Personally, I loathe the mawkish twaddle which is spouted on the death of a public fgure.
Yes, I agree - and certainly agree that the reporting ought to be somewhere in the middle. I'm not saying we should praise people who've done awful things, just refrain from mentioning the awful things till they've been dead a little while.
George Best - I think I'm too young to understand all the fuss about him.
no subject
This is just one reason why I think truth, or an attempt at the truth, has to come before anything and everything.
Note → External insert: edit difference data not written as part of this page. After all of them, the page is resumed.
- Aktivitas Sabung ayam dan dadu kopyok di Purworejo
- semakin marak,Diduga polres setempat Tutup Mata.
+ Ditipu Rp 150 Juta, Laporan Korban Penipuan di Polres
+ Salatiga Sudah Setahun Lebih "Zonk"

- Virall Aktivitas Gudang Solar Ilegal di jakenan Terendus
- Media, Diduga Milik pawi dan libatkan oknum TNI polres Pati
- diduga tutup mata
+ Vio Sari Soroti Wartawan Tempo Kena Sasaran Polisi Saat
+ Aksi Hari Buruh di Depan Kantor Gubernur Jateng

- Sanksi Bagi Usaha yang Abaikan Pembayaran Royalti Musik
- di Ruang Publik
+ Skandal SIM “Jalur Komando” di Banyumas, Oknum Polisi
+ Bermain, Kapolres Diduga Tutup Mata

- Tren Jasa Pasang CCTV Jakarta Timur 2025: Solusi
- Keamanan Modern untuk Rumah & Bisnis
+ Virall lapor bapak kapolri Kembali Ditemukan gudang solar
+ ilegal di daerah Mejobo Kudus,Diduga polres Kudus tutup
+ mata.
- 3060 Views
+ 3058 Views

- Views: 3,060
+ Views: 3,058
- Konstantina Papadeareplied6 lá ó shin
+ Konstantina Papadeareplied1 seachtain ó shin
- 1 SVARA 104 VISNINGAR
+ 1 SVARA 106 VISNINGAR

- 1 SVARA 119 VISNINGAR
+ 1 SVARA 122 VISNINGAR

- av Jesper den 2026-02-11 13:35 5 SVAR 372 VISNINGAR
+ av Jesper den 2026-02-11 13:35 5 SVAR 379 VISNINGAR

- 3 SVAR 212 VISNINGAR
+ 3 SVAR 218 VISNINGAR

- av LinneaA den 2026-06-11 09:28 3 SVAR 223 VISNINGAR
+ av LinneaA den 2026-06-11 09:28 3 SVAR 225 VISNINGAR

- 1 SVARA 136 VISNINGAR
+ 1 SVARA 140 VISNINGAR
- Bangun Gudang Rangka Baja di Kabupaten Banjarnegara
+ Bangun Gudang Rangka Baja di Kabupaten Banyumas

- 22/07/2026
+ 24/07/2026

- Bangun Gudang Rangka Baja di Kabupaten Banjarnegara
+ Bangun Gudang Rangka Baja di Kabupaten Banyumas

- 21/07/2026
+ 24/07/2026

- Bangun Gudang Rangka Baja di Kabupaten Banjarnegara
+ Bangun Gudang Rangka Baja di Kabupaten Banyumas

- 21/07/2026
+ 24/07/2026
Another, as I kinda mentioned before, is that if the person in question was in a position of power, it may be imperative to publish immediately if one is trying to discover the truth about their actions - it is not unknown for documents to 'disappear' upon the death of the person ostensibly responsible for overseeing them. For example, publishing an expose on the day of a person's death may bring forward essential information from other sources, which delaying might cause to be lost.
no subject
I was really disappointed to have missed the Outrage demonstration at the memorial service for David English, the person who gave the world the front page headline "Gay Gene Abortion Hope" - the idea that parents who discovered that they were expecting a child with the 'gay gene' could (and in the Mail's view, should) have it aborted.
(Mrs Thatcher knighted him and gave a peerage to the religious leader who was quoted supporting the idea.)
George Best - I think I'm too young to understand all the fuss about him
Probably. At his playing peak, he was bigger than Beckham, Owen and Rooney combined.